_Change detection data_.
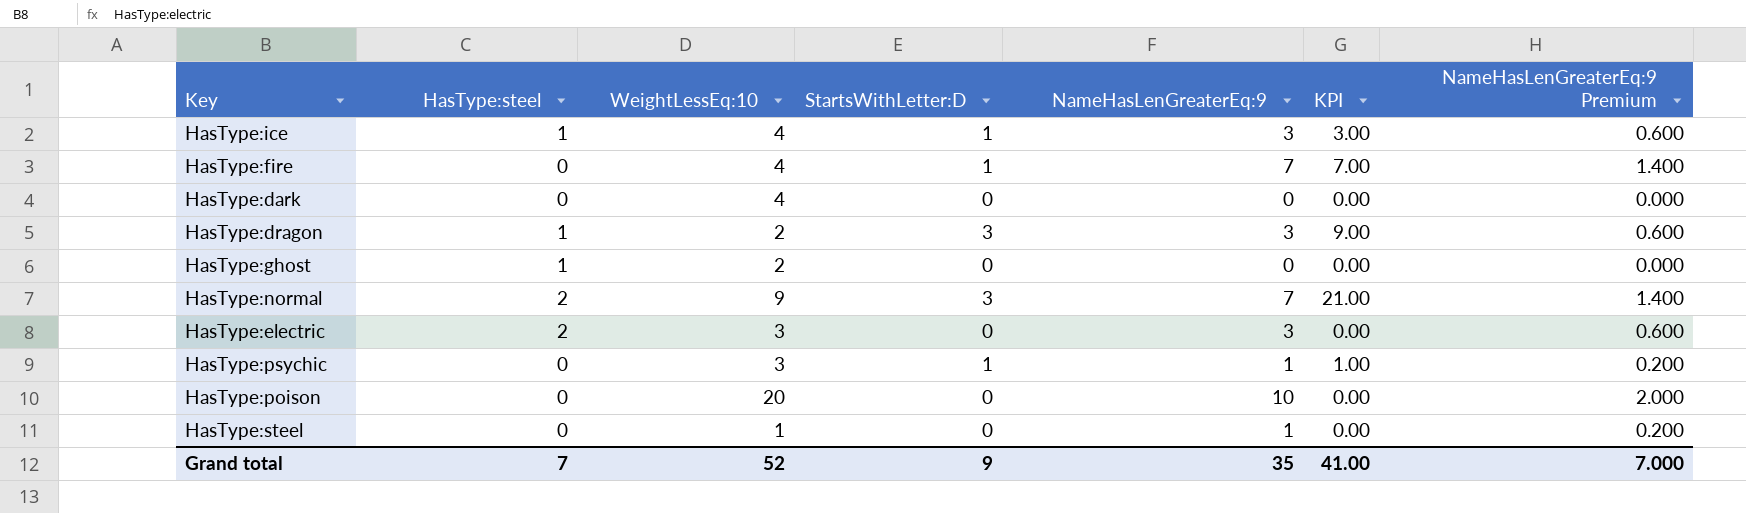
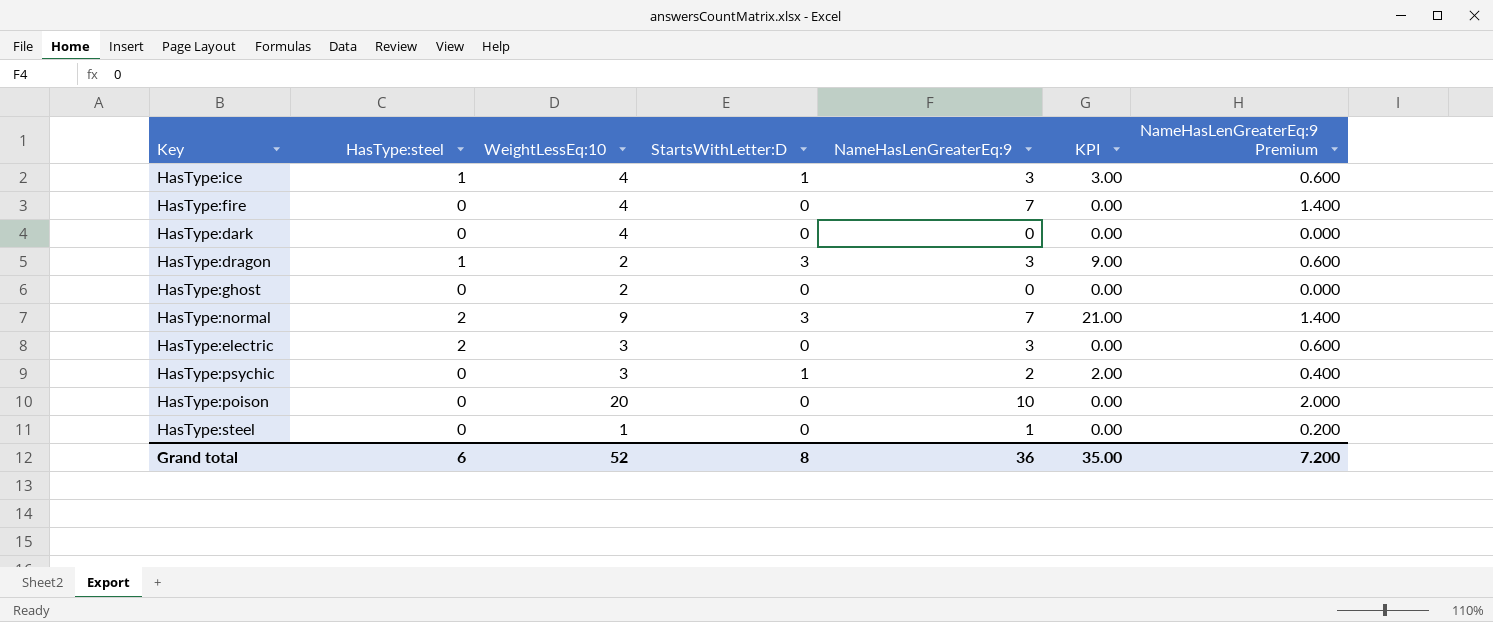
HasType:fire | StartsWithLetter:D: 1 -> 0
HasType:fire | KPI: 7.00 -> 0.00
HasType:ghost | HasType:steel: 1 -> 0
HasType:psychic | NameHasLenGreaterEq:9: 1 -> 2
HasType:psychic | KPI: 1.00 -> 2.00
HasType:psychic | NameHasLenGreaterEq:9 Premium: 0.200 -> 0.400
Grand total | HasType:steel: 7 -> 6
Grand total | StartsWithLetter:D: 9 -> 8
Grand total | NameHasLenGreaterEq:9: 35 -> 36
Grand total | KPI: 41.00 -> 35.00
Grand total | NameHasLenGreaterEq:9 Premium: 7.000 -> 7.200

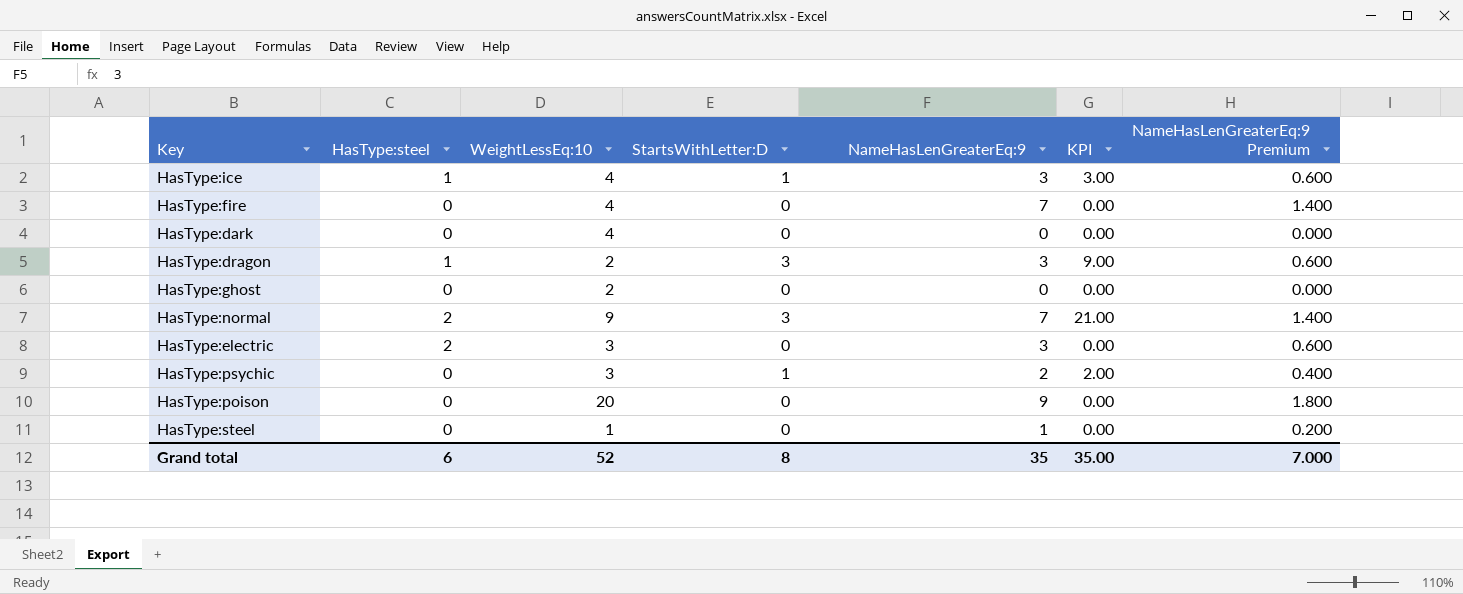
HasType:poison | NameHasLenGreaterEq:9: 10 -> 9
HasType:poison | NameHasLenGreaterEq:9 Premium: 2.000 -> 1.800
Grand total | NameHasLenGreaterEq:9: 36 -> 35
Grand total | NameHasLenGreaterEq:9 Premium: 7.200 -> 7.000

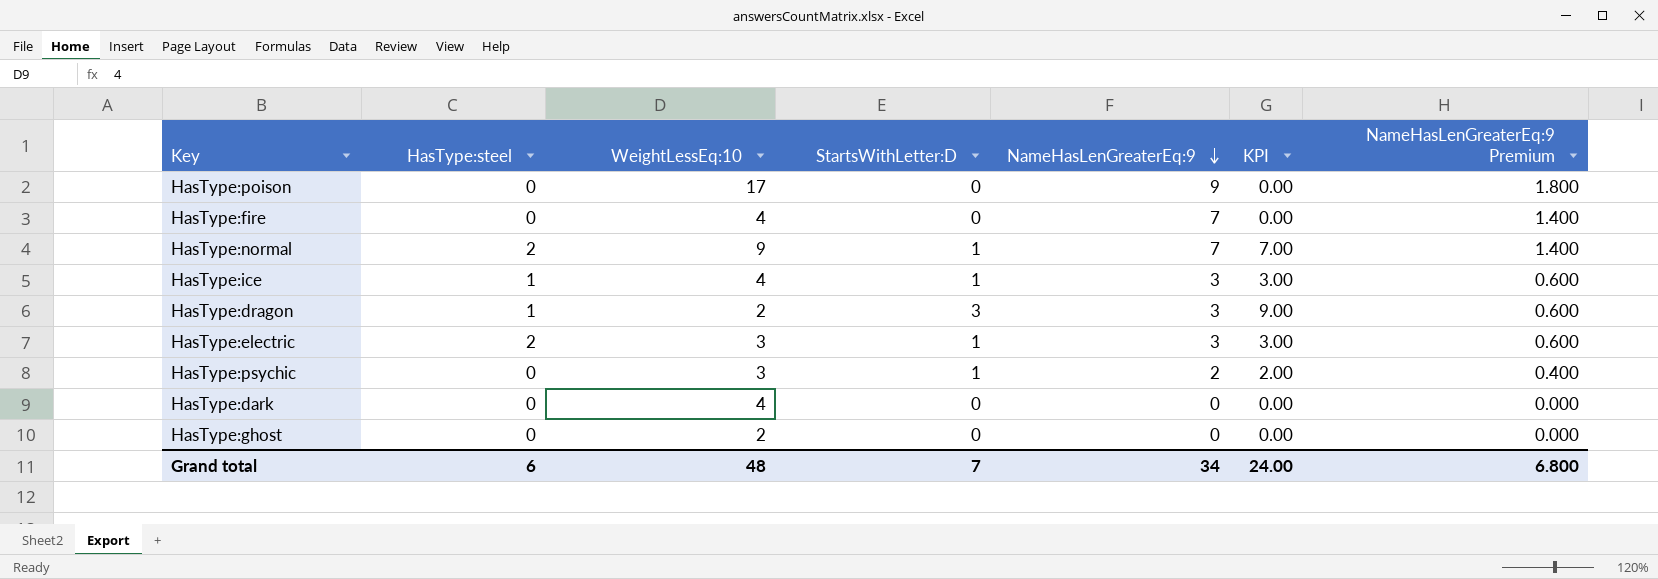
row order: none -> NameHasLenGreaterEq:9 descending
row HasType:steel: 0 | 1 | 0 | 1 | 0.00 | 0.200 -> none
HasType:poison | WeightLessEq:10: 20 -> 17
HasType:normal | StartsWithLetter:D: 3 -> 1
HasType:normal | KPI: 21.00 -> 7.00
HasType:electric | StartsWithLetter:D: 0 -> 1
HasType:electric | KPI: 0.00 -> 3.00
Grand total | WeightLessEq:10: 52 -> 48
Grand total | StartsWithLetter:D: 8 -> 7
Grand total | NameHasLenGreaterEq:9: 35 -> 34
Grand total | KPI: 35.00 -> 24.00
Grand total | NameHasLenGreaterEq:9 Premium: 7.000 -> 6.800

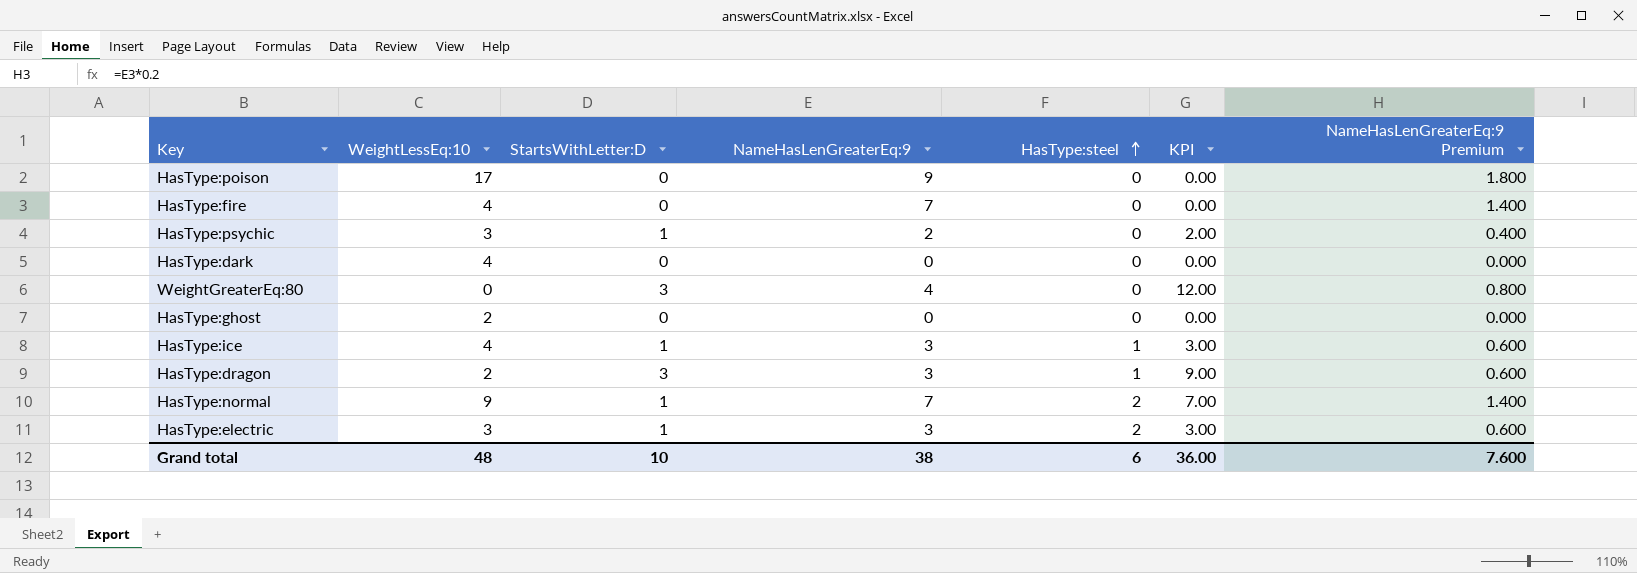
row order: NameHasLenGreaterEq:9 descending -> HasType:steel ascending
column HasType:steel | position: 2 -> 5
row WeightGreaterEq:80: none -> 0 | 3 | 4 | 0 | 12.00 | 0.800
Grand total | StartsWithLetter:D: 7 -> 10
Grand total | NameHasLenGreaterEq:9: 34 -> 38
Grand total | KPI: 24.00 -> 36.00
Grand total | NameHasLenGreaterEq:9 Premium: 6.800 -> 7.600

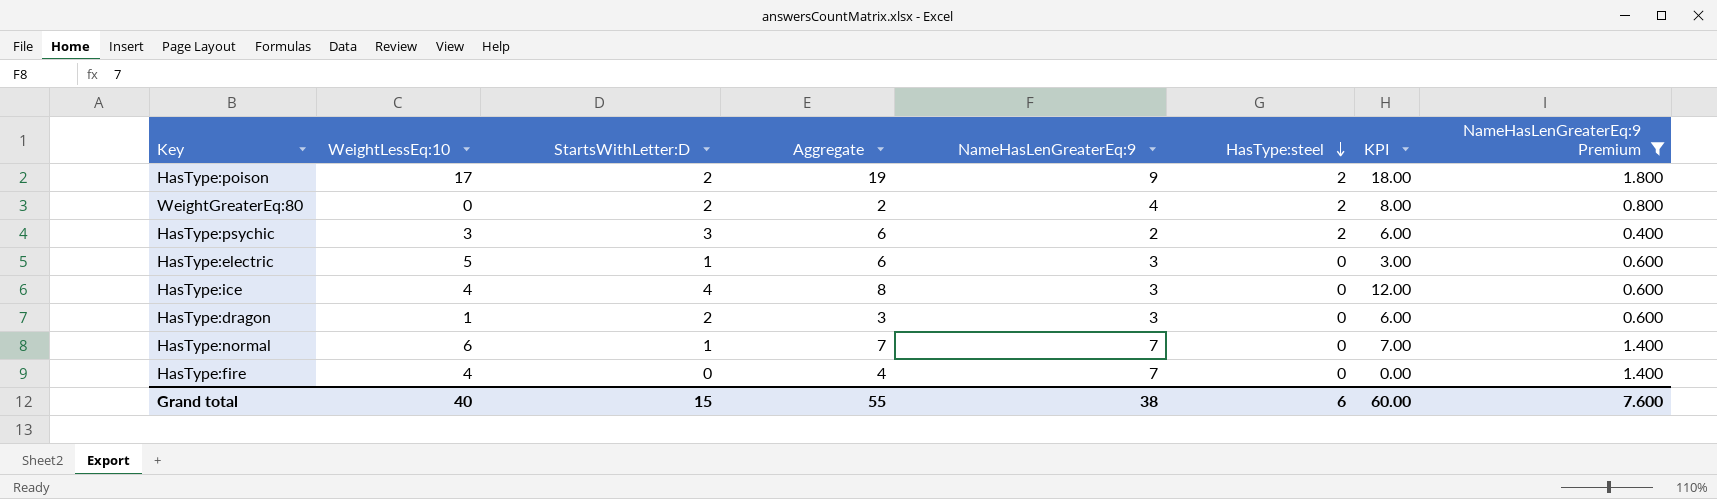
filter: none -> NameHasLenGreaterEq:9 Premium != 0.000
row order: HasType:steel ascending -> HasType:steel descending
column Aggregate | formula: none -> [WeightLessEq:10] + [StartsWithLetter:D]
HasType:poison | StartsWithLetter:D: 0 -> 2
HasType:poison | HasType:steel: 0 -> 2
HasType:poison | KPI: 0.00 -> 18.00
WeightGreaterEq:80 | StartsWithLetter:D: 3 -> 2
WeightGreaterEq:80 | HasType:steel: 0 -> 2
WeightGreaterEq:80 | KPI: 12.00 -> 8.00
HasType:psychic | StartsWithLetter:D: 1 -> 3
HasType:psychic | HasType:steel: 0 -> 2
HasType:psychic | KPI: 2.00 -> 6.00
HasType:electric | WeightLessEq:10: 3 -> 5
HasType:electric | HasType:steel: 2 -> 0
HasType:ice | StartsWithLetter:D: 1 -> 4
HasType:ice | HasType:steel: 1 -> 0
HasType:ice | KPI: 3.00 -> 12.00
HasType:dragon | WeightLessEq:10: 2 -> 1
HasType:dragon | StartsWithLetter:D: 3 -> 2
HasType:dragon | HasType:steel: 1 -> 0
HasType:dragon | KPI: 9.00 -> 6.00
HasType:normal | WeightLessEq:10: 9 -> 6
HasType:normal | HasType:steel: 2 -> 0
Grand total | WeightLessEq:10: 48 -> 40
Grand total | StartsWithLetter:D: 10 -> 15
Grand total | KPI: 36.00 -> 60.00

_WHAT THE TASK ASKS_.
Reproduce the data above line for line, excluding every picture.

_RESULT BELOW_.
HasType:fire | StartsWithLetter:D: 1 -> 0
HasType:fire | KPI: 7.00 -> 0.00
HasType:ghost | HasType:steel: 1 -> 0
HasType:psychic | NameHasLenGreaterEq:9: 1 -> 2
HasType:psychic | KPI: 1.00 -> 2.00
HasType:psychic | NameHasLenGreaterEq:9 Premium: 0.200 -> 0.400
Grand total | HasType:steel: 7 -> 6
Grand total | StartsWithLetter:D: 9 -> 8
Grand total | NameHasLenGreaterEq:9: 35 -> 36
Grand total | KPI: 41.00 -> 35.00
Grand total | NameHasLenGreaterEq:9 Premium: 7.000 -> 7.200

HasType:poison | NameHasLenGreaterEq:9: 10 -> 9
HasType:poison | NameHasLenGreaterEq:9 Premium: 2.000 -> 1.800
Grand total | NameHasLenGreaterEq:9: 36 -> 35
Grand total | NameHasLenGreaterEq:9 Premium: 7.200 -> 7.000

row order: none -> NameHasLenGreaterEq:9 descending
row HasType:steel: 0 | 1 | 0 | 1 | 0.00 | 0.200 -> none
HasType:poison | WeightLessEq:10: 20 -> 17
HasType:normal | StartsWithLetter:D: 3 -> 1
HasType:normal | KPI: 21.00 -> 7.00
HasType:electric | StartsWithLetter:D: 0 -> 1
HasType:electric | KPI: 0.00 -> 3.00
Grand total | WeightLessEq:10: 52 -> 48
Grand total | StartsWithLetter:D: 8 -> 7
Grand total | NameHasLenGreaterEq:9: 35 -> 34
Grand total | KPI: 35.00 -> 24.00
Grand total | NameHasLenGreaterEq:9 Premium: 7.000 -> 6.800

row order: NameHasLenGreaterEq:9 descending -> HasType:steel ascending
column HasType:steel | position: 2 -> 5
row WeightGreaterEq:80: none -> 0 | 3 | 4 | 0 | 12.00 | 0.800
Grand total | StartsWithLetter:D: 7 -> 10
Grand total | NameHasLenGreaterEq:9: 34 -> 38
Grand total | KPI: 24.00 -> 36.00
Grand total | NameHasLenGreaterEq:9 Premium: 6.800 -> 7.600

filter: none -> NameHasLenGreaterEq:9 Premium != 0.000
row order: HasType:steel ascending -> HasType:steel descending
column Aggregate | formula: none -> [WeightLessEq:10] + [StartsWithLetter:D]
HasType:poison | StartsWithLetter:D: 0 -> 2
HasType:poison | HasType:steel: 0 -> 2
HasType:poison | KPI: 0.00 -> 18.00
WeightGreaterEq:80 | StartsWithLetter:D: 3 -> 2
WeightGreaterEq:80 | HasType:steel: 0 -> 2
WeightGreaterEq:80 | KPI: 12.00 -> 8.00
HasType:psychic | StartsWithLetter:D: 1 -> 3
HasType:psychic | HasType:steel: 0 -> 2
HasType:psychic | KPI: 2.00 -> 6.00
HasType:electric | WeightLessEq:10: 3 -> 5
HasType:electric | HasType:steel: 2 -> 0
HasType:ice | StartsWithLetter:D: 1 -> 4
HasType:ice | HasType:steel: 1 -> 0
HasType:ice | KPI: 3.00 -> 12.00
HasType:dragon | WeightLessEq:10: 2 -> 1
HasType:dragon | StartsWithLetter:D: 3 -> 2
HasType:dragon | HasType:steel: 1 -> 0
HasType:dragon | KPI: 9.00 -> 6.00
HasType:normal | WeightLessEq:10: 9 -> 6
HasType:normal | HasType:steel: 2 -> 0
Grand total | WeightLessEq:10: 48 -> 40
Grand total | StartsWithLetter:D: 10 -> 15
Grand total | KPI: 36.00 -> 60.00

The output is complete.